Etienne Rigal, juge aux multiples facettes
Publié le 20 novembre 2015

Vice-président en charge du tribunal d'instance de Villefranche-Sur-Saône, Etienne Rigal est intervenu devant la promotion 2015, le 28 octobre dernier, sur le thème de la précarité. Il a partagé son point de vue en encourageant les auditeurs de justice à « être à la recherche d’eux-mêmes » dans l’exercice de leur futur métier et à « reconnaître la part de soi dans le justiciable, pour bien juger ». Retour sur le parcours de ce magistrat engagé.
Un combat contre le surendettement

Etienne Rigal a appliqué pendant 17 ans le droit du surendettement et le droit du travail. « J’ai combattu pendant de nombreuses années les abus de certaines sociétés de crédit. En 2002, mes efforts se sont concrétisés », rappelle-t-il. « En effet, après avoir interrogé la Cour de justice de l’Union européenne, celle-ci a indiqué qu'un juge pouvait soulever d'office le caractère abusif d'une clause dans le contrat d'une société de crédit. Je continue à présent mon combat pour étendre la loi au-delà de la consommation », explique Etienne Rigal.
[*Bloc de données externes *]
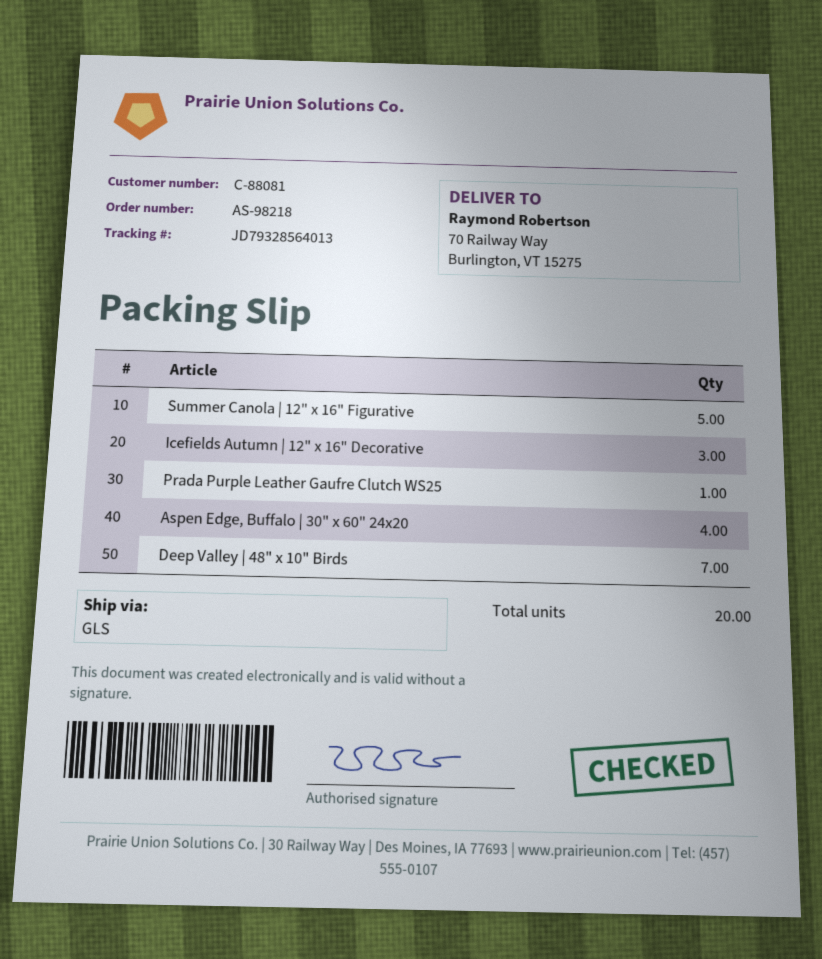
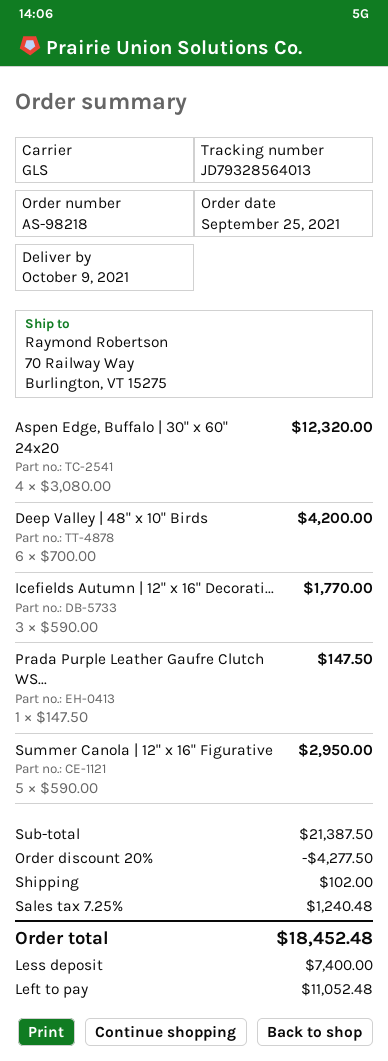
Deep Valley | 48" x 10" Birds: 7 -> 6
Son action est saluée par Christiane Taubira, garde des Sceaux, qui a rendu un hommage appuyé à ce magistrat, « figure du juge moderne », le 6 février dernier lors de la cérémonie de prestation de serment des auditeurs de la promotion 2015. Elle a notamment loué son courage et sa pugnacité, qualités qui lui ont permis « d’accomplir la haute mission confiée à la justice civile consistant à défendre des justiciables dans un rapport d’injustice ».

Parcours
Etienne Rigal voit sa carrière débuter en 1988 au tribunal de grande instance de Béthune, en tant que juge de l’application des peines (JAP). En 1992, il rejoint le tribunal de grande instance de Lille, où il exerce également les fonctions de JAP. En 1996, il devient juge chargé du tribunal d’instance de Vienne (Isère) et à ce titre préside les audiences liées au surendettement. Etienne Rigal exerce ensuite en 2003 les fonctions de vice-président chargé de l’instruction à Lyon. Il devient membre de la Commission d’avancement de 2004 à 2007, avant de rejoindre le tribunal d’instance de Lyon en tant que vice-président chargé du tribunal de police, poste qui correspond à celui de juge départiteur près le conseil des prud'hommes, qui le spécialise en droit du travail. Enfin, depuis 2014, il est vice-président chargé du tribunal d’instance de Villefranche-Sur-Saône et vice-président de la commission des clauses abusives.
Magistrat et personnage de roman
Etienne Rigal est également le personnage clé d’un roman. Héros du livre à succès d'Emmanuel Carrère, D'autres vies que la mienne en 2009, il rapporte son expérience de la maladie et campe un magistrat impliqué dans la lutte contre le surendettement.